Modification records
══════════

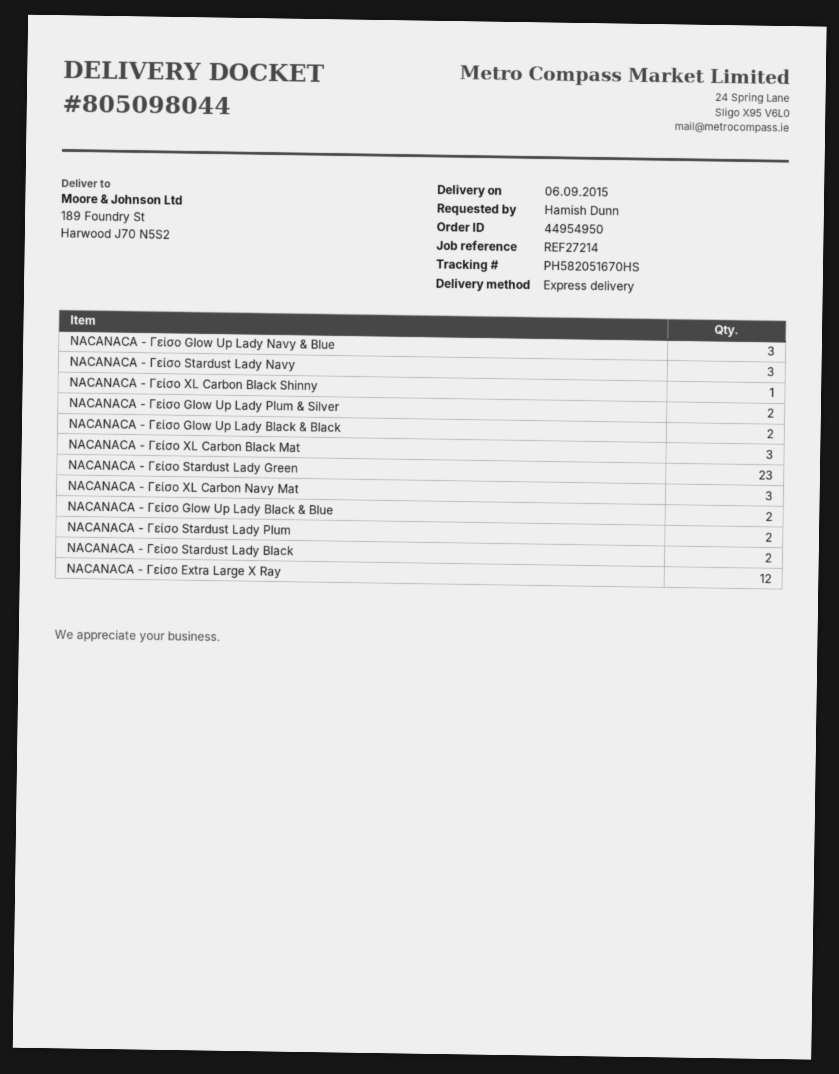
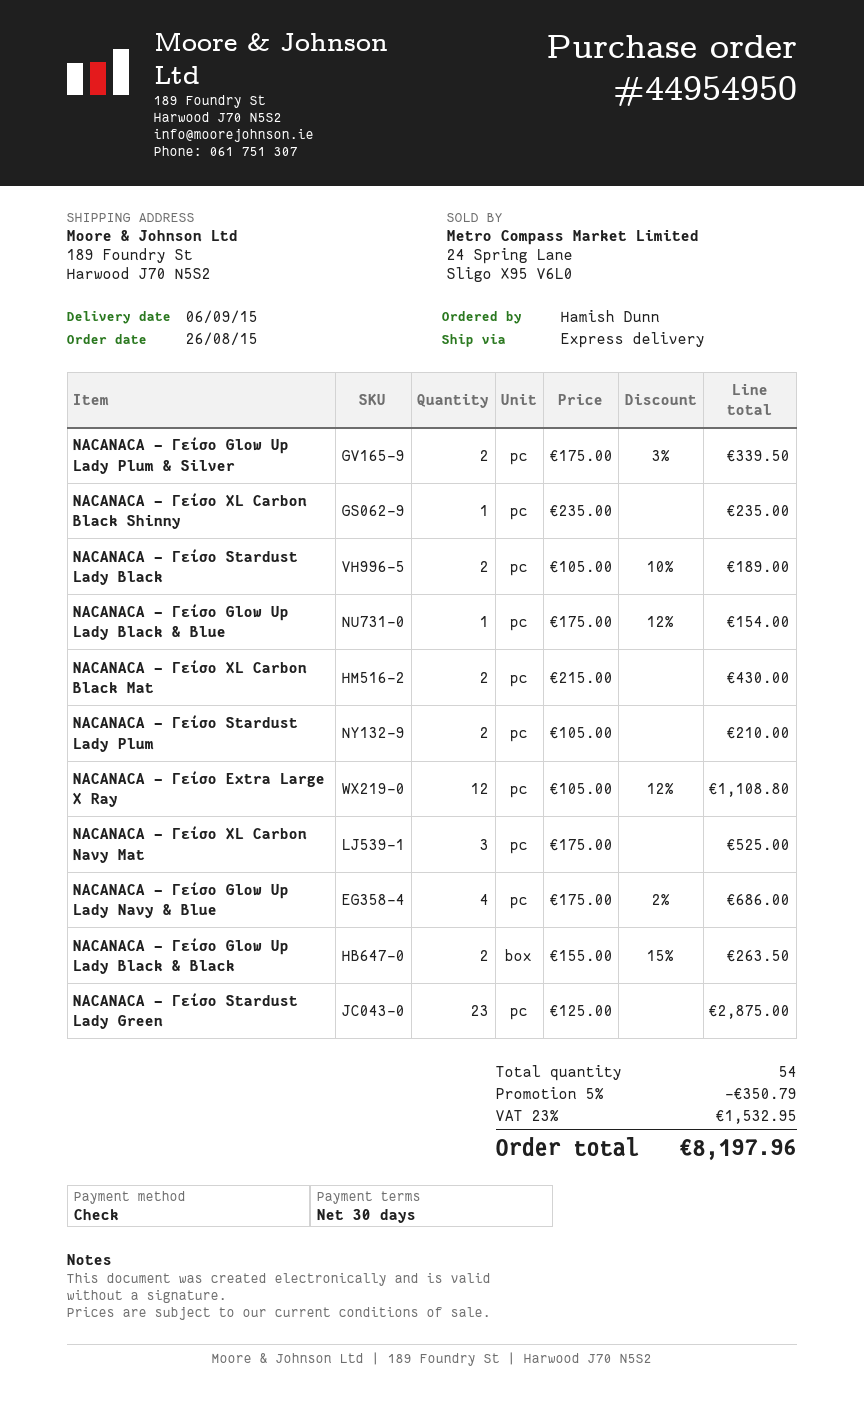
NACANACA - Γείσο Glow Up Lady Navy & Blue: 3 -> 4
NACANACA - Γείσο Stardust Lady Navy: 3 -> none
NACANACA - Γείσο XL Carbon Black Mat: 3 -> 2
NACANACA - Γείσο Glow Up Lady Black & Blue: 2 -> 1

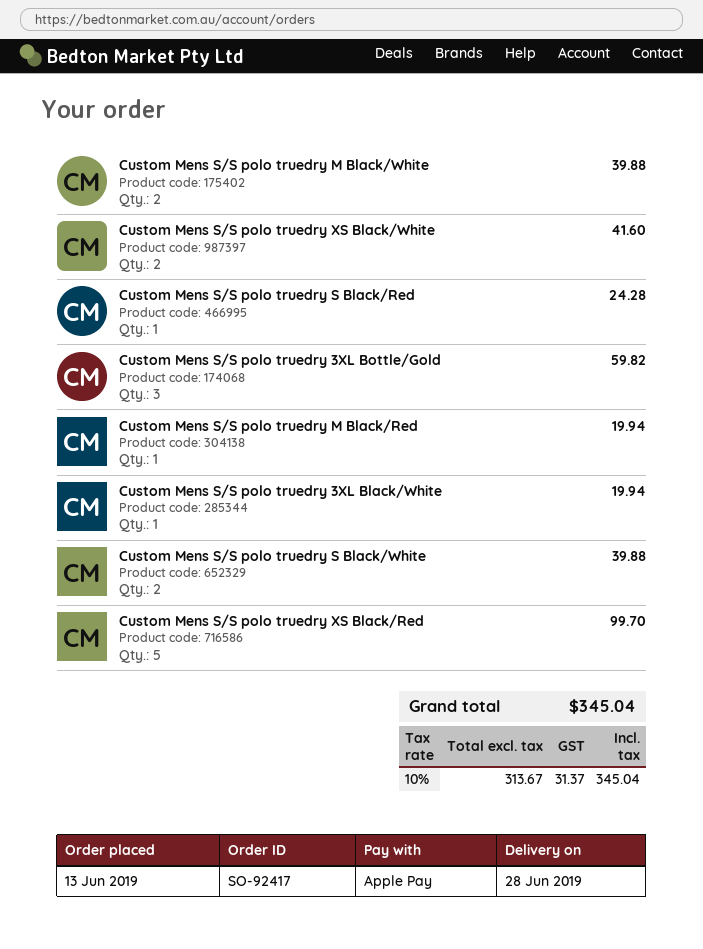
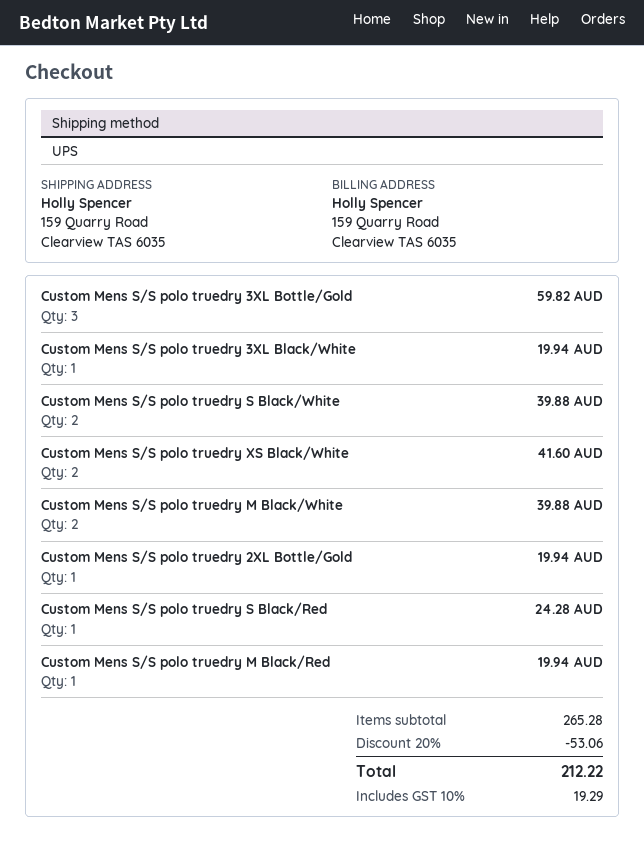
Custom Mens S/S polo truedry XS Black/Red: 5 for 99.70 -> none
Custom Mens S/S polo truedry 2XL Bottle/Gold: none -> 1 for 19.94
discount: none -> 20% = 53.06
tax: 10% = 31.37 -> 10% = 19.29
total: 345.04 -> 212.22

══════════

> [What you need to do]: Beginning with the line that contains "NACANACA - Γείσο Glow Up Lady Black" and ending with the last line of the data above, output those lines exactly and nothing more, without any pictures.

> [Output of the task]:
NACANACA - Γείσο Glow Up Lady Black & Blue: 2 -> 1

Custom Mens S/S polo truedry XS Black/Red: 5 for 99.70 -> none
Custom Mens S/S polo truedry 2XL Bottle/Gold: none -> 1 for 19.94
discount: none -> 20% = 53.06
tax: 10% = 31.37 -> 10% = 19.29
total: 345.04 -> 212.22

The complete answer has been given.